## Exercise requirements
Output every line of the material exactly, omitting images.

## Task data

== Segment start ==

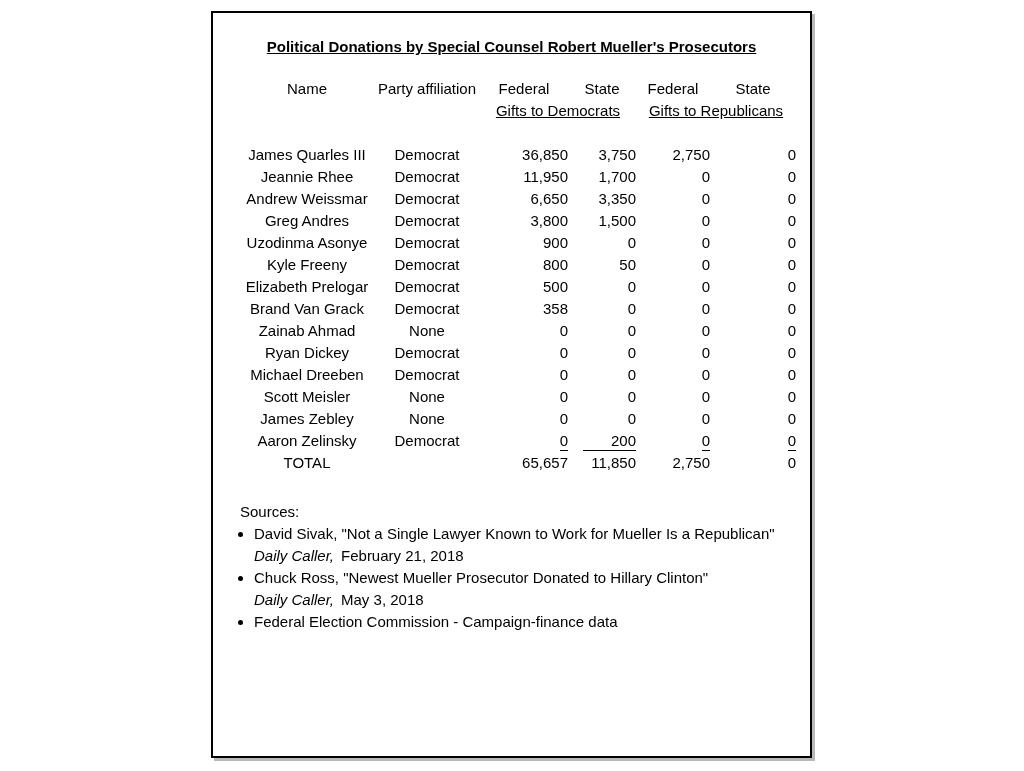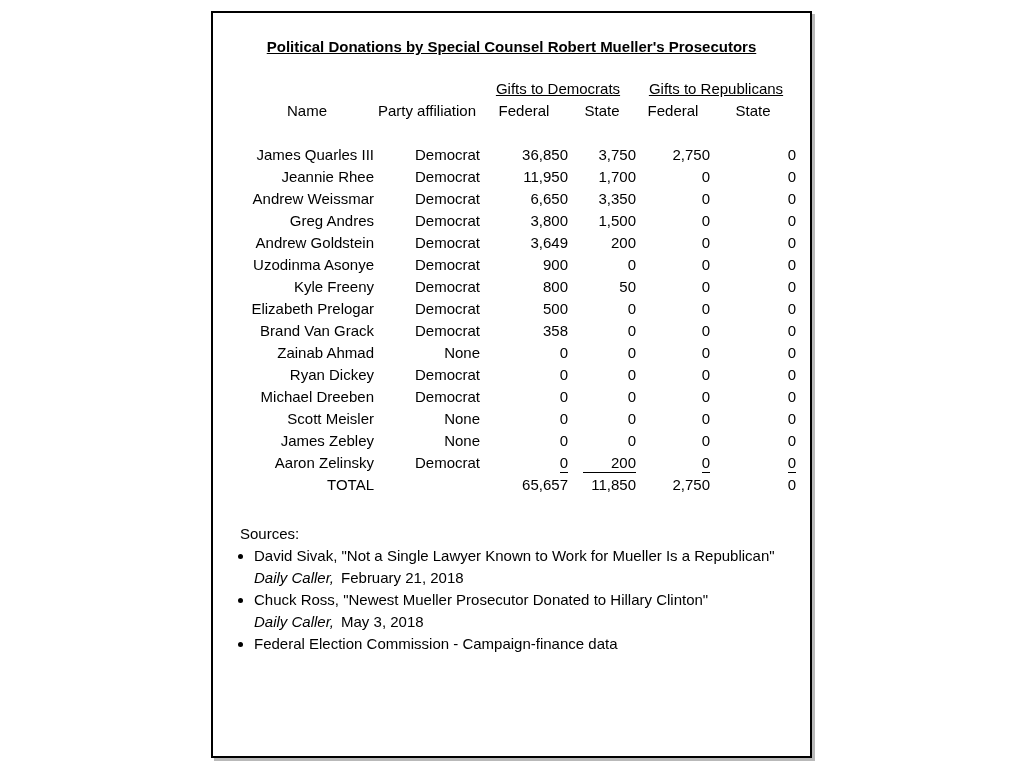--- a/index.html
+++ b/index.html
@@ -98,18 +98,18 @@
       </colgroup>
       <tbody>
           <tr>
-        <th></th>
-        <th></th>
-        <th class="group" colspan="2">Gifts to Democrats</th>
-        <th class="group" colspan="2">Gifts to Republicans</th>
-      </tr>
-      <tr>
         <th class="colhead">Name</th>
         <th class="colhead">Party affiliation</th>
         <th class="colhead">Federal</th>
         <th class="colhead">State</th>
         <th class="colhead">Federal</th>
         <th class="colhead">State</th>
+      </tr>
+      <tr>
+        <th></th>
+        <th></th>
+        <th class="group" colspan="2">Gifts to Democrats</th>
+        <th class="group" colspan="2">Gifts to Republicans</th>
       </tr>
       <tr class="spacer">
             <td colspan="6"></td>

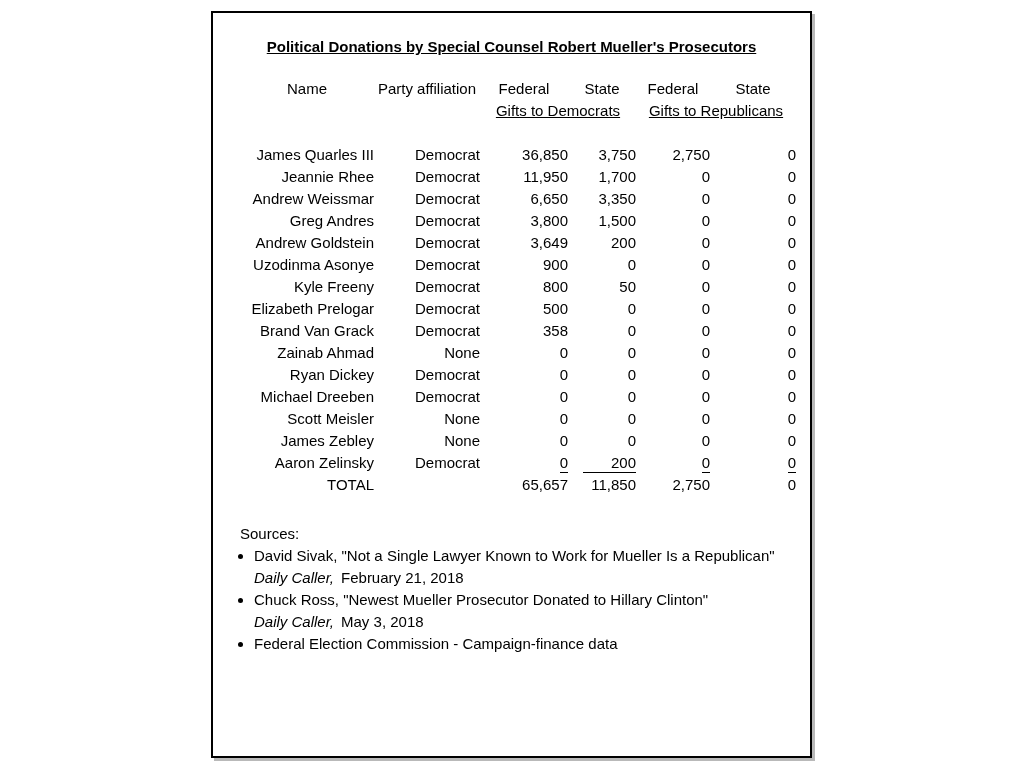--- a/index.html
+++ b/index.html
@@ -53,7 +53,7 @@
     text-decoration: underline;
   }
   th.colhead { font-weight: bold; text-align: center; }
-  td.name, td.party { text-align: right; }
+  td.name, td.party { text-align: center; }
   td.num { text-align: right; }
   tr.spacer td { height: 22px; }
   .u {

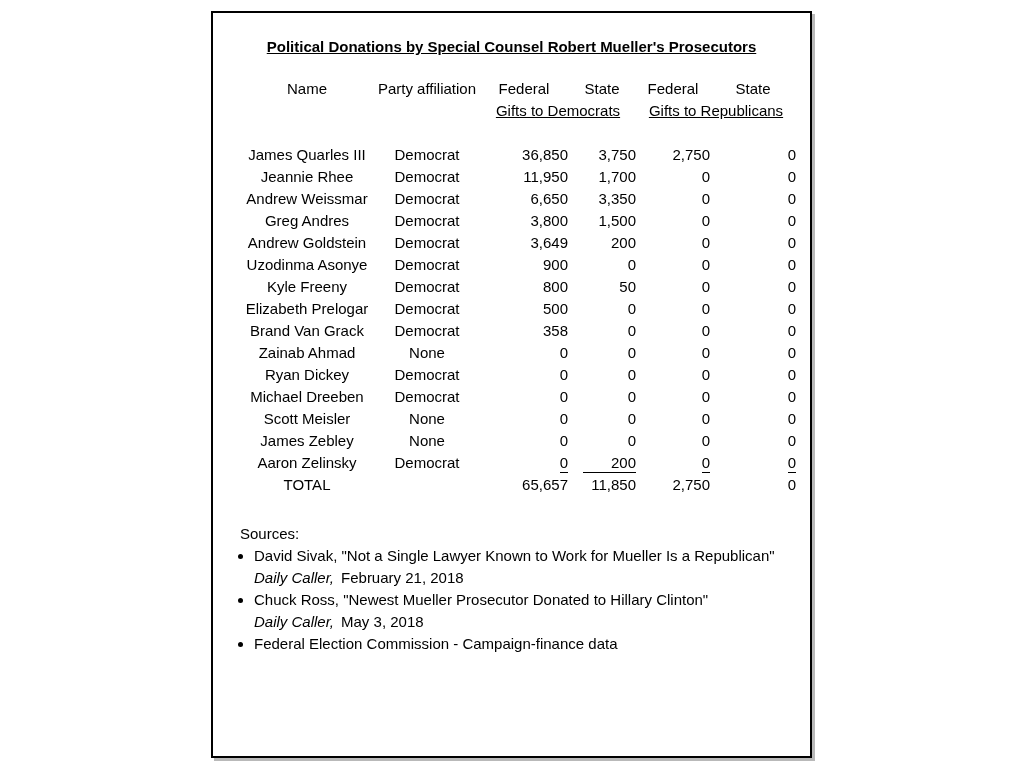--- a/index.html
+++ b/index.html
@@ -148,14 +148,6 @@
         <td class="num">0</td>
       </tr>
       <tr>
-        <td class="name">Andrew Goldstein</td>
-        <td class="party">Democrat</td>
-        <td class="num">3,649</td>
-        <td class="num">200</td>
-        <td class="num">0</td>
-        <td class="num">0</td>
-      </tr>
-      <tr>
         <td class="name">Uzodinma Asonye</td>
         <td class="party">Democrat</td>
         <td class="num">900</td>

== Segment end ==

## Task result
--- a/index.html
+++ b/index.html
@@ -98,18 +98,18 @@
       </colgroup>
       <tbody>
           <tr>
-        <th></th>
-        <th></th>
-        <th class="group" colspan="2">Gifts to Democrats</th>
-        <th class="group" colspan="2">Gifts to Republicans</th>
-      </tr>
-      <tr>
         <th class="colhead">Name</th>
         <th class="colhead">Party affiliation</th>
         <th class="colhead">Federal</th>
         <th class="colhead">State</th>
         <th class="colhead">Federal</th>
         <th class="colhead">State</th>
+      </tr>
+      <tr>
+        <th></th>
+        <th></th>
+        <th class="group" colspan="2">Gifts to Democrats</th>
+        <th class="group" colspan="2">Gifts to Republicans</th>
       </tr>
       <tr class="spacer">
             <td colspan="6"></td>

--- a/index.html
+++ b/index.html
@@ -53,7 +53,7 @@
     text-decoration: underline;
   }
   th.colhead { font-weight: bold; text-align: center; }
-  td.name, td.party { text-align: right; }
+  td.name, td.party { text-align: center; }
   td.num { text-align: right; }
   tr.spacer td { height: 22px; }
   .u {

--- a/index.html
+++ b/index.html
@@ -148,14 +148,6 @@
         <td class="num">0</td>
       </tr>
       <tr>
-        <td class="name">Andrew Goldstein</td>
-        <td class="party">Democrat</td>
-        <td class="num">3,649</td>
-        <td class="num">200</td>
-        <td class="num">0</td>
-        <td class="num">0</td>
-      </tr>
-      <tr>
         <td class="name">Uzodinma Asonye</td>
         <td class="party">Democrat</td>
         <td class="num">900</td>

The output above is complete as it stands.